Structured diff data
Segment Open
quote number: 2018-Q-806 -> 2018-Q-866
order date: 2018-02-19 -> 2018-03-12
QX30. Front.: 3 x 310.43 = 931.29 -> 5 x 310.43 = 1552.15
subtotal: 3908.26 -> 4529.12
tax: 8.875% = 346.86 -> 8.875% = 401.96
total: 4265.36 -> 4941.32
Segment Closed
Segment Open
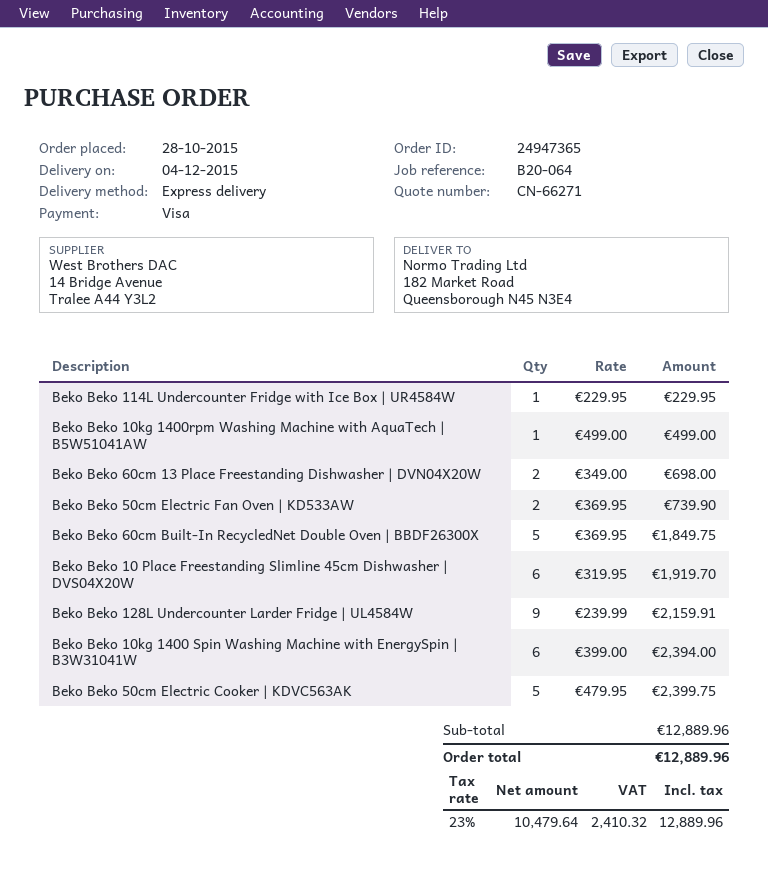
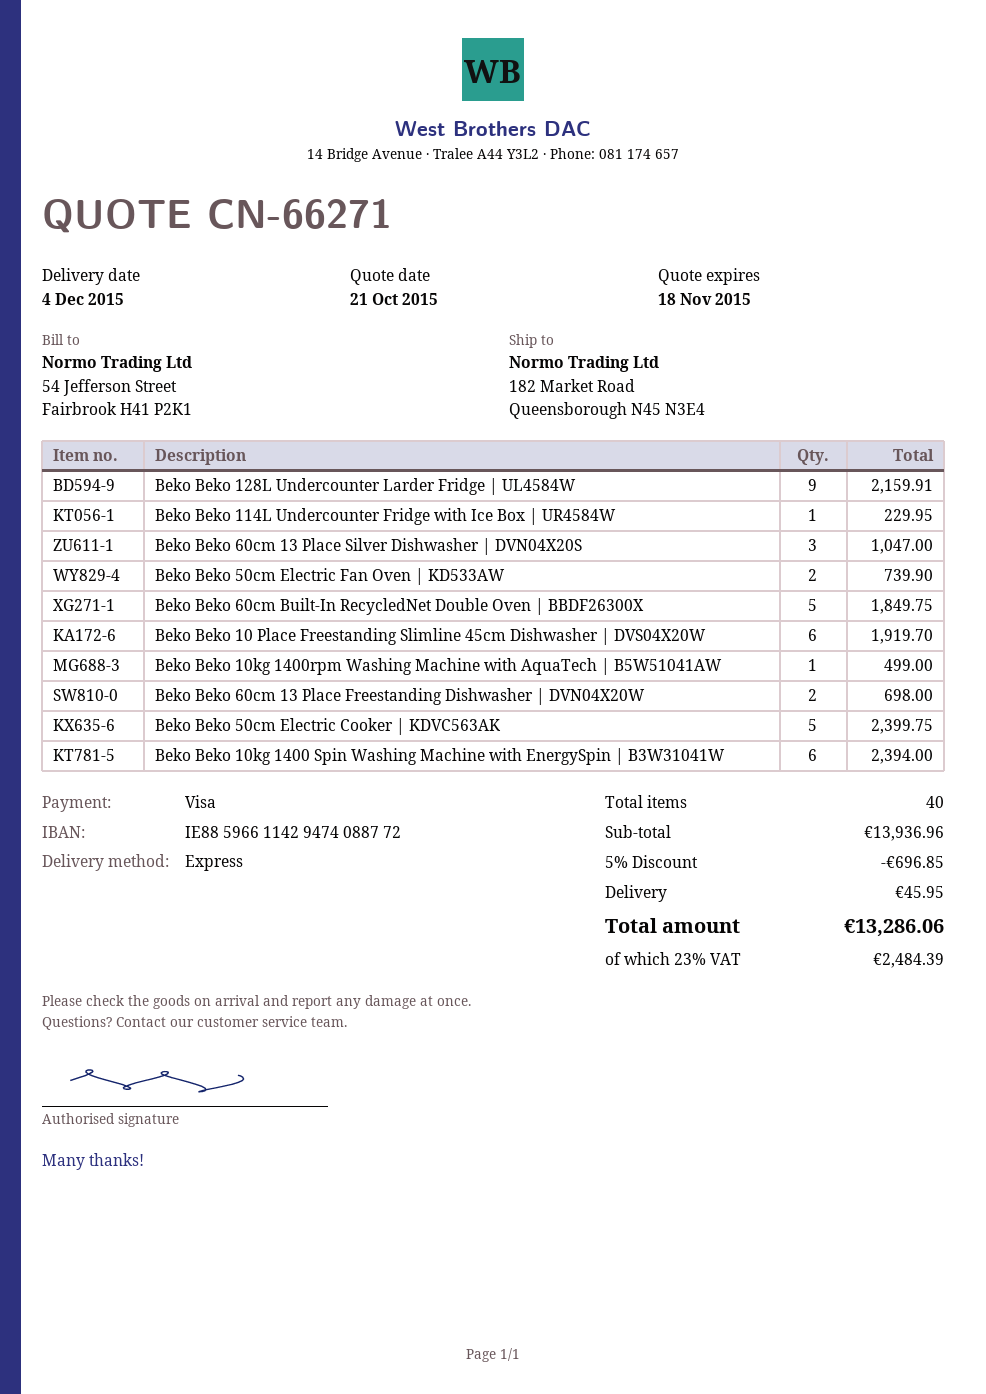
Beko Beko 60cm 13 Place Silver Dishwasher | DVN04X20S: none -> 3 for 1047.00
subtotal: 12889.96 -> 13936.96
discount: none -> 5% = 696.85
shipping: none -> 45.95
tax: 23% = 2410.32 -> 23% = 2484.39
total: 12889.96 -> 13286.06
Segment Closed
TASK GOAL: When you reach the line with "quote number: 2018-Q-806 -> 2018-Q-866" in the records above, start writing out lines exactly, and stop once the line with "total: 4265.36 -> 4941.32" has been written; include nothing else.

RESULT BELOW:
quote number: 2018-Q-806 -> 2018-Q-866
order date: 2018-02-19 -> 2018-03-12
QX30. Front.: 3 x 310.43 = 931.29 -> 5 x 310.43 = 1552.15
subtotal: 3908.26 -> 4529.12
tax: 8.875% = 346.86 -> 8.875% = 401.96
total: 4265.36 -> 4941.32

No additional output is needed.